*** Exercise input ***

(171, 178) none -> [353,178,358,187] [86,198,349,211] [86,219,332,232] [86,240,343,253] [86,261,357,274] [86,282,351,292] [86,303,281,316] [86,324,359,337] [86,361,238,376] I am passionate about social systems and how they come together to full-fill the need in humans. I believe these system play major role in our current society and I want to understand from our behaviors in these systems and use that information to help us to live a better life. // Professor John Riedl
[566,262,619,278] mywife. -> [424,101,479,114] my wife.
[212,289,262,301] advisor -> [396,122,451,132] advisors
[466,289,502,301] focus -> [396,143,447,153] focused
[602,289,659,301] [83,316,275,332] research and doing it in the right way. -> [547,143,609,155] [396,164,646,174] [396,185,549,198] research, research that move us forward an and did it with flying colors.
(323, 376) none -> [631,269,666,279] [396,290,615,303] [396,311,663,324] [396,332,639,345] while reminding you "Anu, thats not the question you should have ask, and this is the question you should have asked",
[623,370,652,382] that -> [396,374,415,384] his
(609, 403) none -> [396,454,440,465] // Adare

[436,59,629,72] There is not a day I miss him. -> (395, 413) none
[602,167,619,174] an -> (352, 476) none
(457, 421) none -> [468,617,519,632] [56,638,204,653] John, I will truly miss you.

*** End of Exercise input ***
*** Exercise input ***

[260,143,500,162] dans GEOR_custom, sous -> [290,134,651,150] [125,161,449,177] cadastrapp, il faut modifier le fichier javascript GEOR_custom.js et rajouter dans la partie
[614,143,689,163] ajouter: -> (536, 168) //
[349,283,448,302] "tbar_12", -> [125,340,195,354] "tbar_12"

*** End of Exercise input ***
*** Exercise input ***

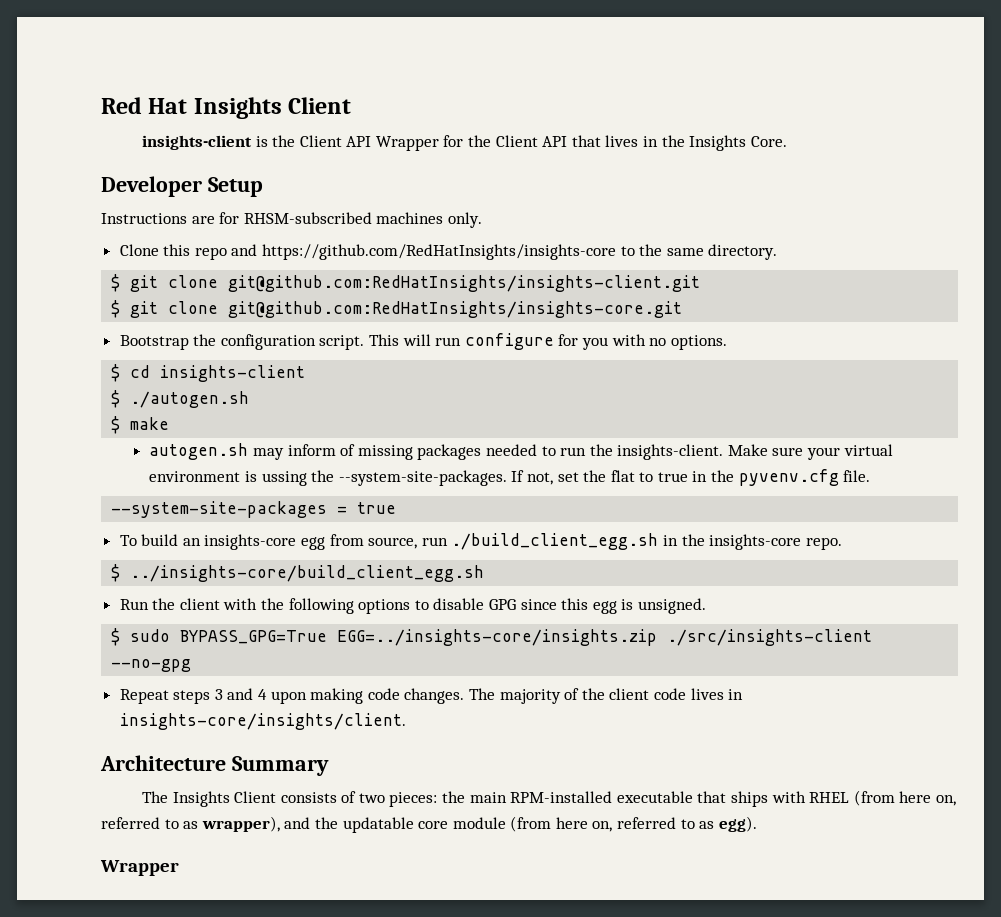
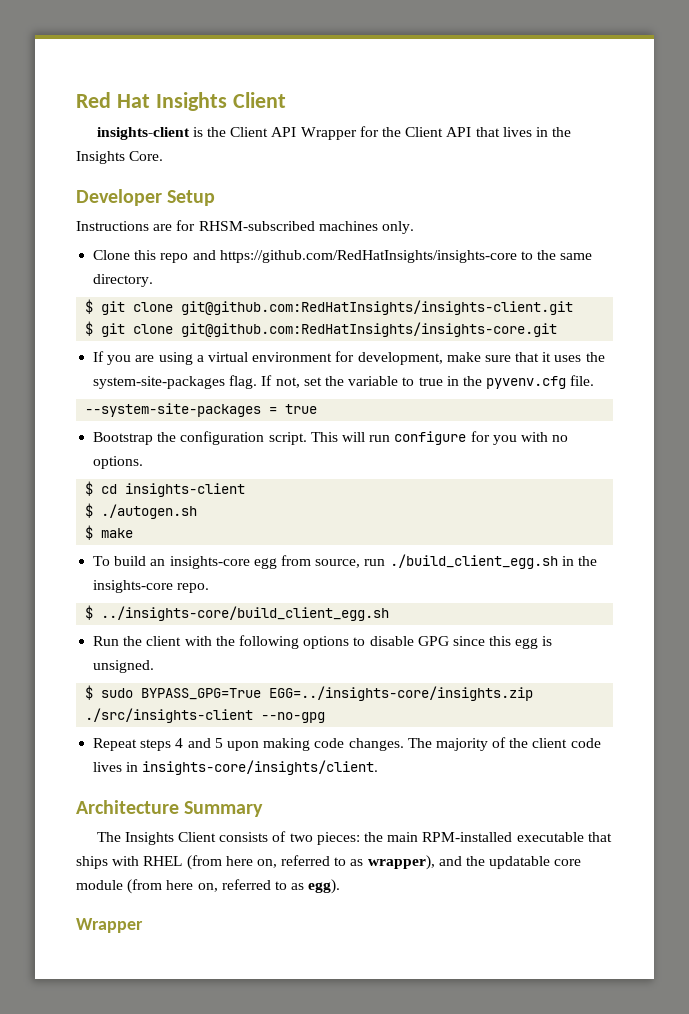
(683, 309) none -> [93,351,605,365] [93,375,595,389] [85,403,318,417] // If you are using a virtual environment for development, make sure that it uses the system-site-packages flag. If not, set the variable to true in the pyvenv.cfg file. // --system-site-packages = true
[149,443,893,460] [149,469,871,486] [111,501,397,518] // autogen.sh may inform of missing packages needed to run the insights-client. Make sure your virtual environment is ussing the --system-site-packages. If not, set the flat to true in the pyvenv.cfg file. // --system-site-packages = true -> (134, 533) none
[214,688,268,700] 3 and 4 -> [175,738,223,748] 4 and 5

*** End of Exercise input ***

Task prompt: From the listing above, return the lines starting at the one with "[466,289,502,301] focus ->" and ending at the one with "(457, 421) none", both kept, exactly as they appear and nothing more.

Output for this task:
[466,289,502,301] focus -> [396,143,447,153] focused
[602,289,659,301] [83,316,275,332] research and doing it in the right way. -> [547,143,609,155] [396,164,646,174] [396,185,549,198] research, research that move us forward an and did it with flying colors.
(323, 376) none -> [631,269,666,279] [396,290,615,303] [396,311,663,324] [396,332,639,345] while reminding you "Anu, thats not the question you should have ask, and this is the question you should have asked",
[623,370,652,382] that -> [396,374,415,384] his
(609, 403) none -> [396,454,440,465] // Adare

[436,59,629,72] There is not a day I miss him. -> (395, 413) none
[602,167,619,174] an -> (352, 476) none
(457, 421) none -> [468,617,519,632] [56,638,204,653] John, I will truly miss you.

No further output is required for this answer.